• Exercise
A verbatim copy of every record is required, and no pictures should be included.

Edit difference data
╔══
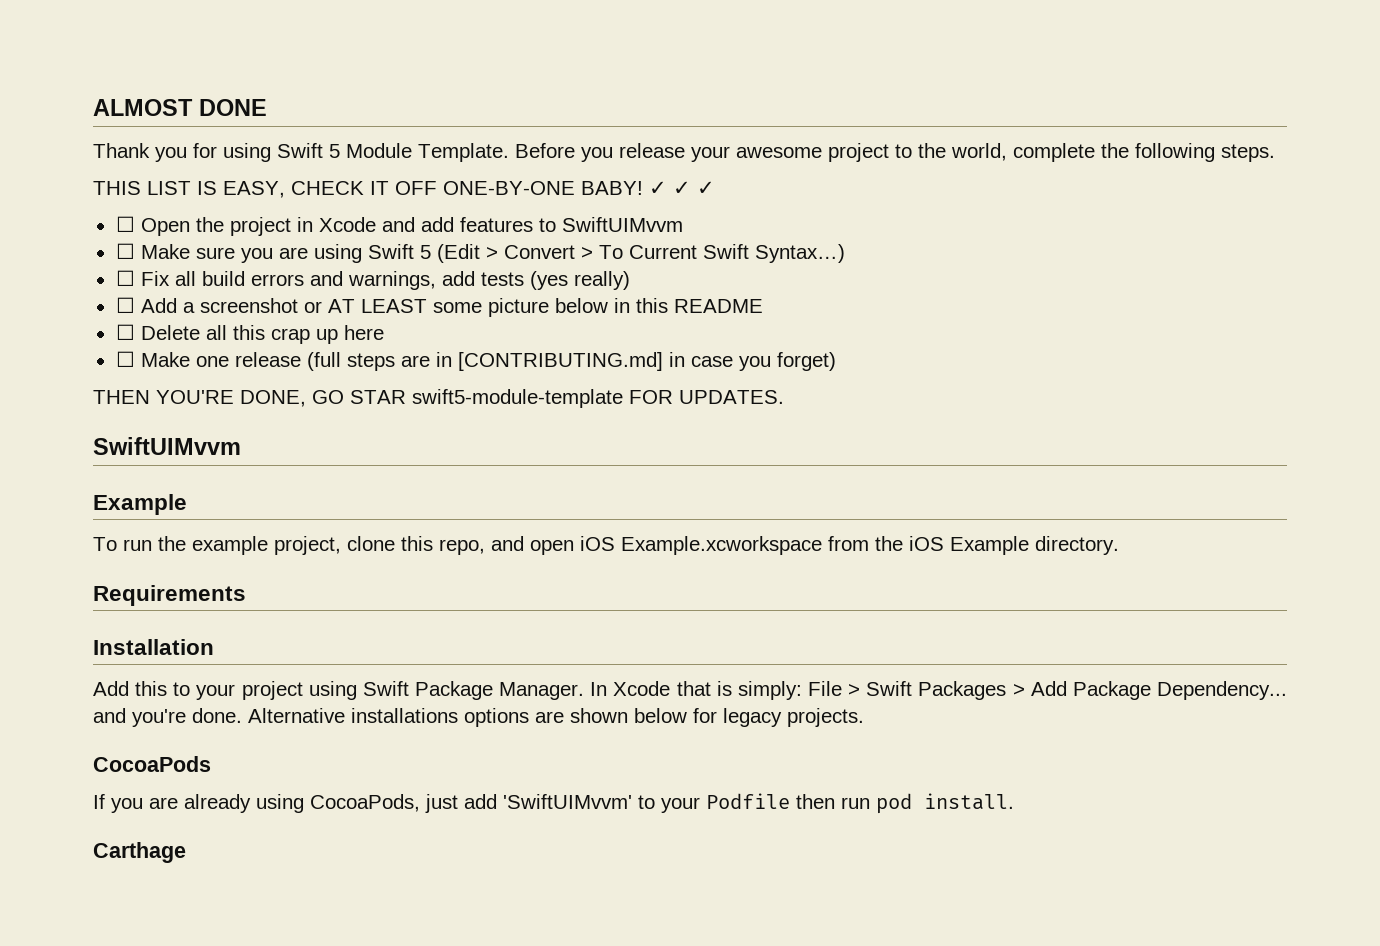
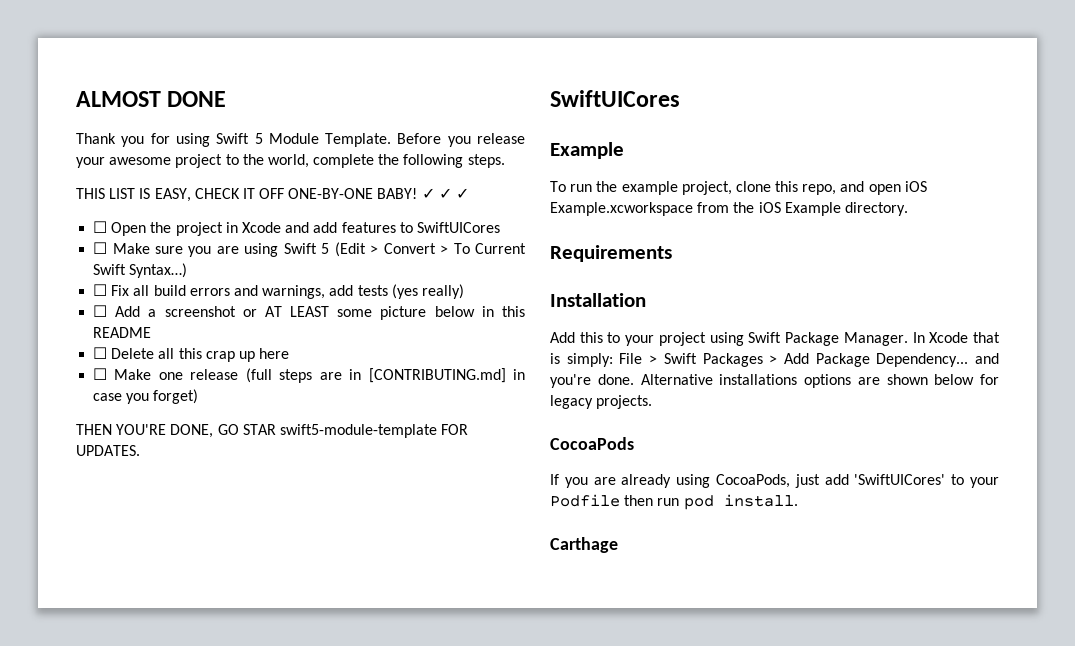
- ☐ Open the project in Xcode and add features to SwiftUIMvvm
+ ☐ Open the project in Xcode and add features to SwiftUICores
  THEN YOU'RE DONE, GO STAR swift5-module-template FOR UPDATES.
- SwiftUIMvvm
+ SwiftUICores
- If you are already using CocoaPods, just add 'SwiftUIMvvm' to your Podfile then run pod install.
+ If you are already using CocoaPods, just add 'SwiftUICores' to your Podfile then run pod install.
╚══
• Answer
- ☐ Open the project in Xcode and add features to SwiftUIMvvm
+ ☐ Open the project in Xcode and add features to SwiftUICores
  THEN YOU'RE DONE, GO STAR swift5-module-template FOR UPDATES.
- SwiftUIMvvm
+ SwiftUICores
- If you are already using CocoaPods, just add 'SwiftUIMvvm' to your Podfile then run pod install.
+ If you are already using CocoaPods, just add 'SwiftUICores' to your Podfile then run pod install.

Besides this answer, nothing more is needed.